They have laid waste to an energetic, positive place which has and continues to be (with or without their insignificant presence) a great place to teach and learn about art and design. And for what? Their greatest offense has been to sacrifice the goodwill and morale of the staff and faculty in favor of their self-aggrandizing agenda. One would think that they have been recruited by competing institutions as highly paid saboteurs; that's how destructive this has been.

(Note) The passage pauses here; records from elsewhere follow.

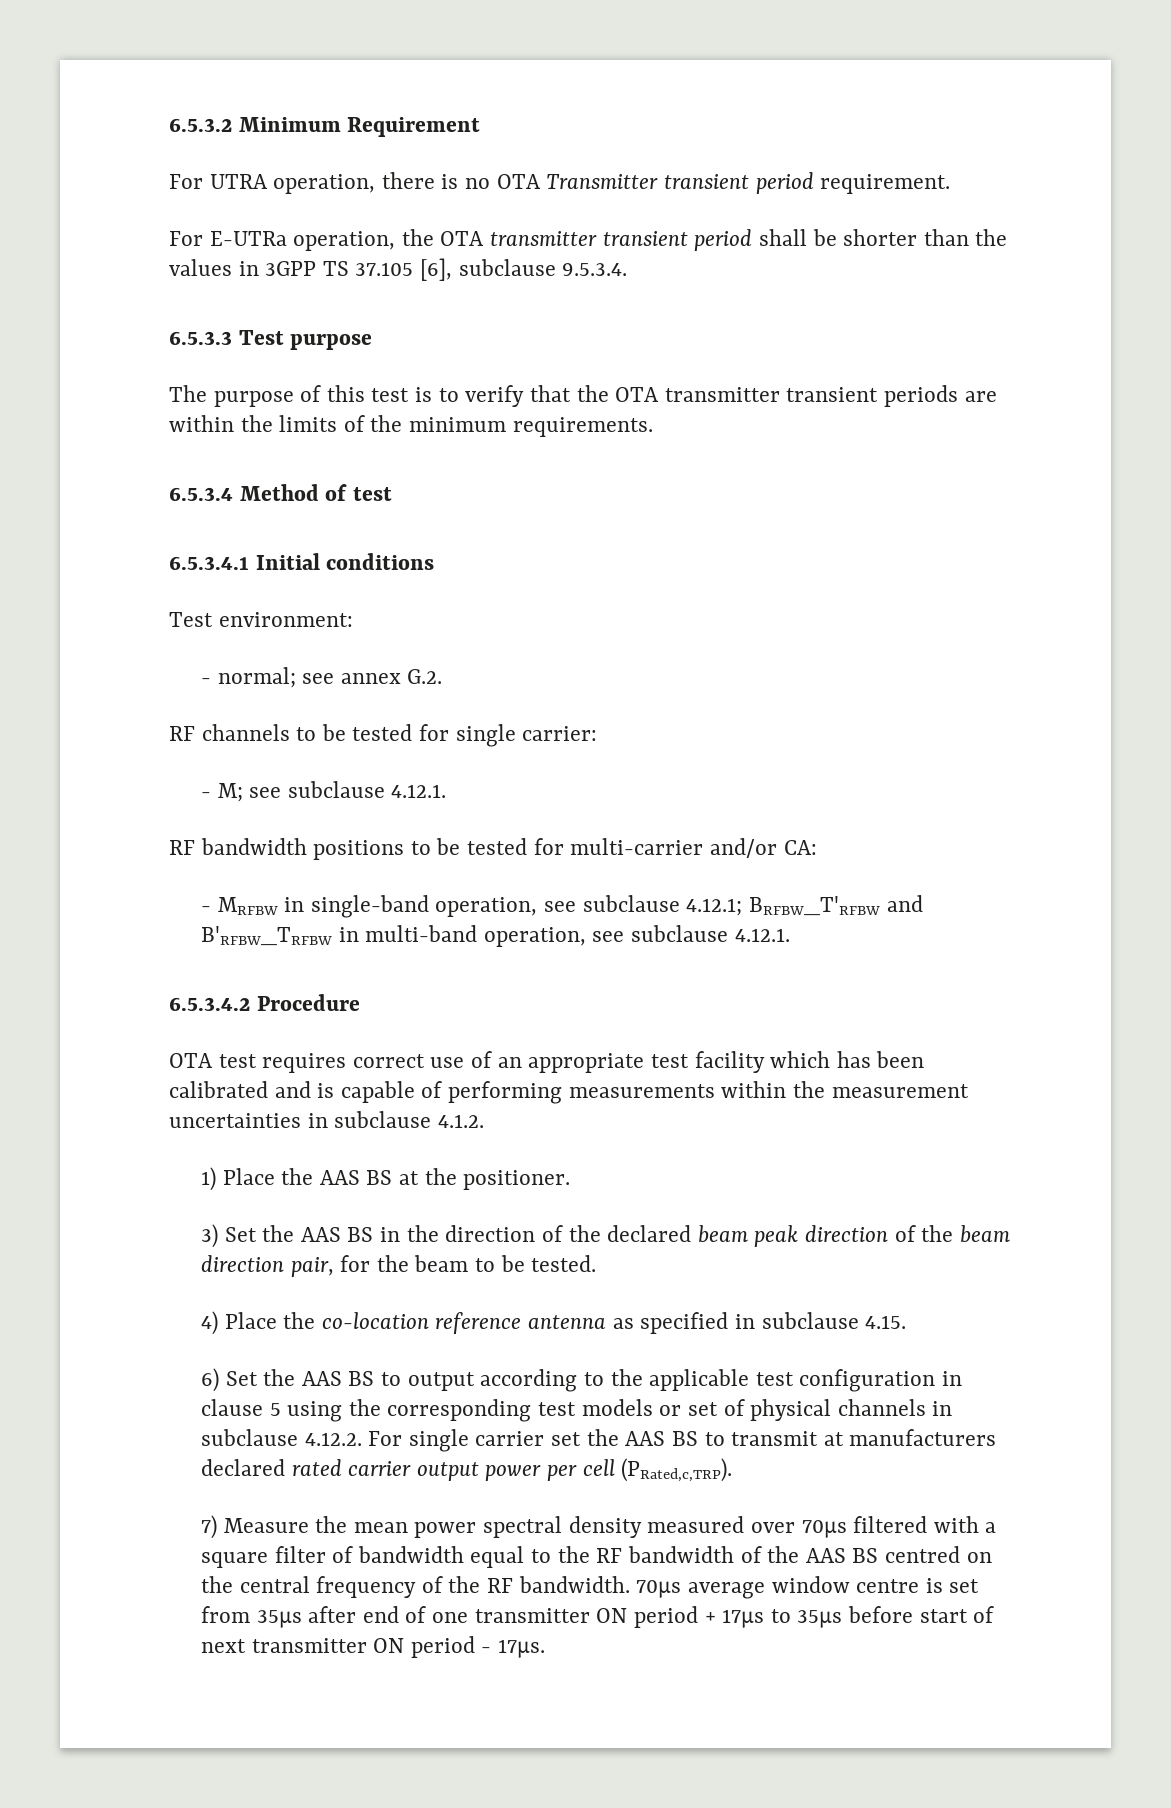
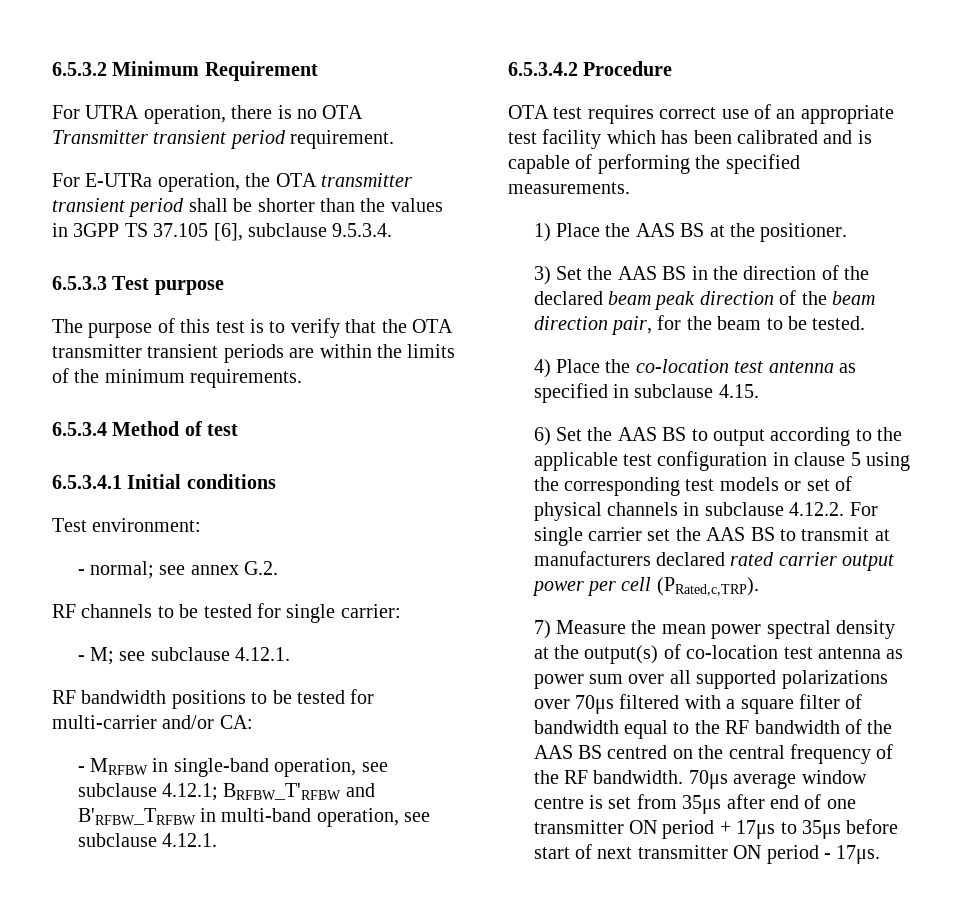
- OTA test requires correct use of an appropriate test facility which has been calibrated and is capable of performing measurements within the measurement uncertainties in subclause 4.1.2.
+ OTA test requires correct use of an appropriate test facility which has been calibrated and is capable of performing the specified measurements.
- 4) Place the co-location reference antenna as specified in subclause 4.15.
+ 4) Place the co-location test antenna as specified in subclause 4.15.
- 7) Measure the mean power spectral density measured over 70μs filtered with a square filter of bandwidth equal to the RF bandwidth of the AAS BS centred on the central frequency of the RF bandwidth.
+ 7) Measure the mean power spectral density at the output(s) of co-location test antenna as power sum over all supported polarizations over 70μs filtered with a square filter of bandwidth equal to the RF bandwidth of the AAS BS centred on the central frequency of the RF bandwidth.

That objection of yours to my piece is Fine By Me, because that is NOT exactly what I meant, and I admit I was struggling to express what I’d found. It’s also Fine By Me because you describe the media lab so well, from other answers I've gotten about it. My objection to John Maeda is NOT that HE or the ML is engineering-centric; but that to GET INTO THE PROGRAM AT MEDIA LAB, a student HAS to have an engineering background and be fluent in at least one computer programming language (as I said, I called the Media Lab and spoke with someone who handles a lot of admissions communications.). A BFA and an MFA are COMPLETELY DIFFERENT SPECIES, and HE, dangerously, just does NOT get it! I believe that creativity can occur in any setting if not squelched, and if fostered, so I am NOT talking about RISD being creative and the ML not being so. But the terms and concerns are SO different! I did not even understand -- or even RECOGNIZE -- many of the vocabulary words and phrases that you used. Conversely, I NEVER read Maeda talking about the concerns or intuitions of the Visual Arts, including about paint surfaces, clay bodies, drying times, transparency, tensile strength, alizarin crimson, or weight-baring (sp?) walls!! (He’ll start posting phrases like that, tho, to squelch the criticism, as if we cannot compare posting dates! Oops, there’s another challenge that has absolutely nothing to do with a good RISD education!)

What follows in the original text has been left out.